Hinsichtlich der Bewertung dieser Praxis stellen wir uns ängstlich die Frage, für welche Art von Kriminalität (anders gefragt: für wie viel Gramm Haschisch) fundamentale Bürgerrechte außer Kraft gesetzt werden und wen diese Außerkraftsetzung trifft. Wir müssen polemisch fragen: gelten Bürgerrechte denn nicht für AusländerInnen oder andere Minderheitenangehörige? Wir können erschreckenderweise genauso wie die Betroffenen keine eindeutige Antwort auf diese Frage finden.

Es könnten an dieser Stelle noch weitere Problempunkte vor dem Hintergrund polizeilicher Praxis benannt werden (Entstehungszusammenhang der Polizeilichen Kriminalstatistik), aber aufgrund des zeitlichen Rahmens möchte ich mich auf die Darlegung nur noch eines dringenden Problems beschränken: die Anzeigepraxis der Polizei und die damit einhergehenden staatsanwaltschaftlichen Ermittlungen.

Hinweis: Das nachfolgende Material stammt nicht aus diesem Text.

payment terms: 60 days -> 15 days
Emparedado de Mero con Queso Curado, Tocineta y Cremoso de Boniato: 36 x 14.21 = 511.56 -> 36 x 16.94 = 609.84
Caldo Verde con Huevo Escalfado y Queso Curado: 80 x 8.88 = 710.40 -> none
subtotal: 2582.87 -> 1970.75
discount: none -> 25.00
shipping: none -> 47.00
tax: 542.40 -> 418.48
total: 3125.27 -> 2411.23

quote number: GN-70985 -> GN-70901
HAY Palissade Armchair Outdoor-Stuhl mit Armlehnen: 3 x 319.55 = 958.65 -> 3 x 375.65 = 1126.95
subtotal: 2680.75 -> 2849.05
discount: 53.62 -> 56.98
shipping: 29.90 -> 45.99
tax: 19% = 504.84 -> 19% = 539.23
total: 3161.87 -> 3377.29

Die Erfahrung unserer Praxis zeigt, dass die von rassistischer Polizeigewalt Betroffenen durch die Polizei durch Anzeigen wegen „Widerstandes gegen Vollstreckungsbeamte“, „Beleidigung“ oder gar „Körperverletzung“ belastet werden. Die Häufigkeit dieser Praxis hat aus unserer Sicht musterhaften Charakter.

Es stellt sich die Frage, welchen Tathandlungen diese Anzeigen folgen. Nach den Berichten der Betroffenen lag deren „Widerstand“ im Hinterfragen einer Personenkontrolle oder in der Weigerung, einer unverhältnismäßigen, diskriminierenden, polizeilichen Behandlung nachzukommen (Fesselung, Verbringen auf eine Dienstwache etc.). Wir sind der Meinung, dass die PolizeibeamtInnen durchaus über ein Unrechtsbewusstsein verfügen. Sie wissen, wenn sie unverhältnismäßig agieren. Uns drängt sich der Eindruck auf, dass die BeamtInnen aus Angst vor einer Dienstaufsichtsbeschwerde oder einer Anzeige präventiv eine Anzeige gegen die Betroffenen stellen. Zur Legitimation ihres Handelns.

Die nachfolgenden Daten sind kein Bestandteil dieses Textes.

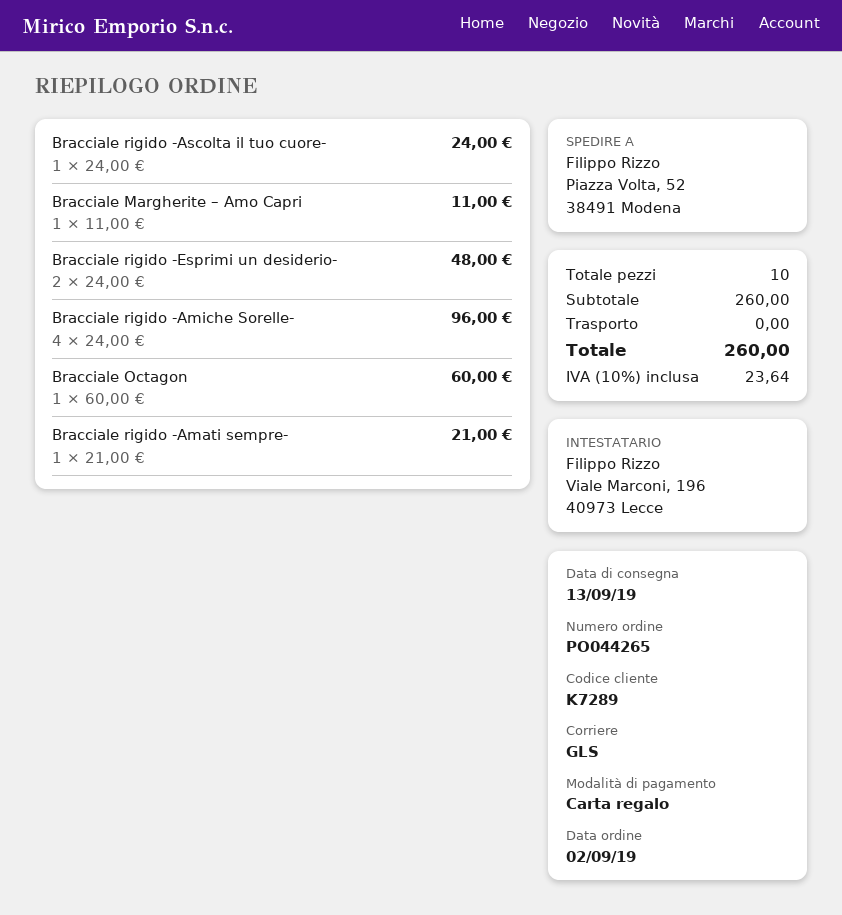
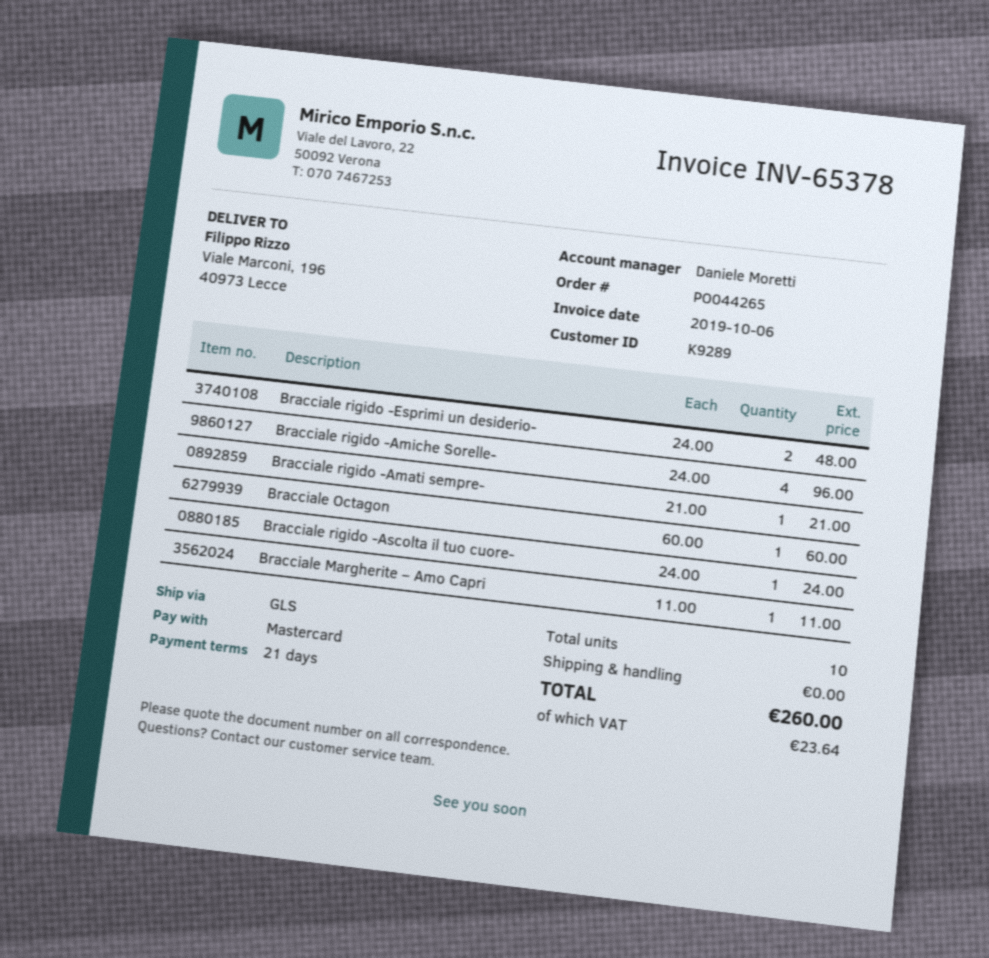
customer number: K7289 -> K9289
payment method: gift card -> Mastercard
ship to: Piazza Volta, 52, 38491 Modena -> Viale Marconi, 196, 40973 Lecce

Kommt es nun zu Ermittlungen gegen die Betroffenen wird schnell ein Verfahren eingeleitet, an dessen Ende in der Regel eine Verurteilung oder eine Einstellung aus Opportunitätsgründen, d.h. wegen Geringfügigkeit z. B. gegen Zahlung einer Geldauflage steht. Entschließt sich ein Betroffener/ eine Betroffene entgegen aller Schwierigkeiten (geringe Erfolgsaussichten, Belastungen eines Verfahrens, finanzielle Einbußen) einen Polizeibeamten/ eine Polizeibeamtin wegen „Körperverletzung im Amt“, „Beleidigung“ oder „Nötigung“ anzuzeigen, ergibt der Ermittlungscharakter ein anderes Bild. Hier haben wir es mit langen Ermittlungszeiten zu tun, an deren Ende in der Regel eine Einstellung steht. In den wenigen Fällen, wo es zu Prozessen kommt, werden die BeamtInnen freigesprochen oder das Verfahren wird hier eingestellt. Uns ist ein Fall bekannt, bei dem vorgeladene PolizeibeamtInnen gar nicht erst zum Prozesstermin erschienen sind und das Verfahren trotzdem eingestellt wurde (nachzulesen ist der Fall auf Seite 13f. in der Chronik). Eine Anwältin kommt denn angesichts dieser Praxis auch zu dem Schluss, dass die justizielle Bearbeitung von Anzeigen gegen PolizeibeamtInnen einen Beitrag zu deren Straflosigkeit leistet und eher zu einer unverhältnismäßigen Gewaltanwendung ermutigt, als das Gegenteil zu erwirken. Diesem Urteil können wir uns rückhaltlos anschließen.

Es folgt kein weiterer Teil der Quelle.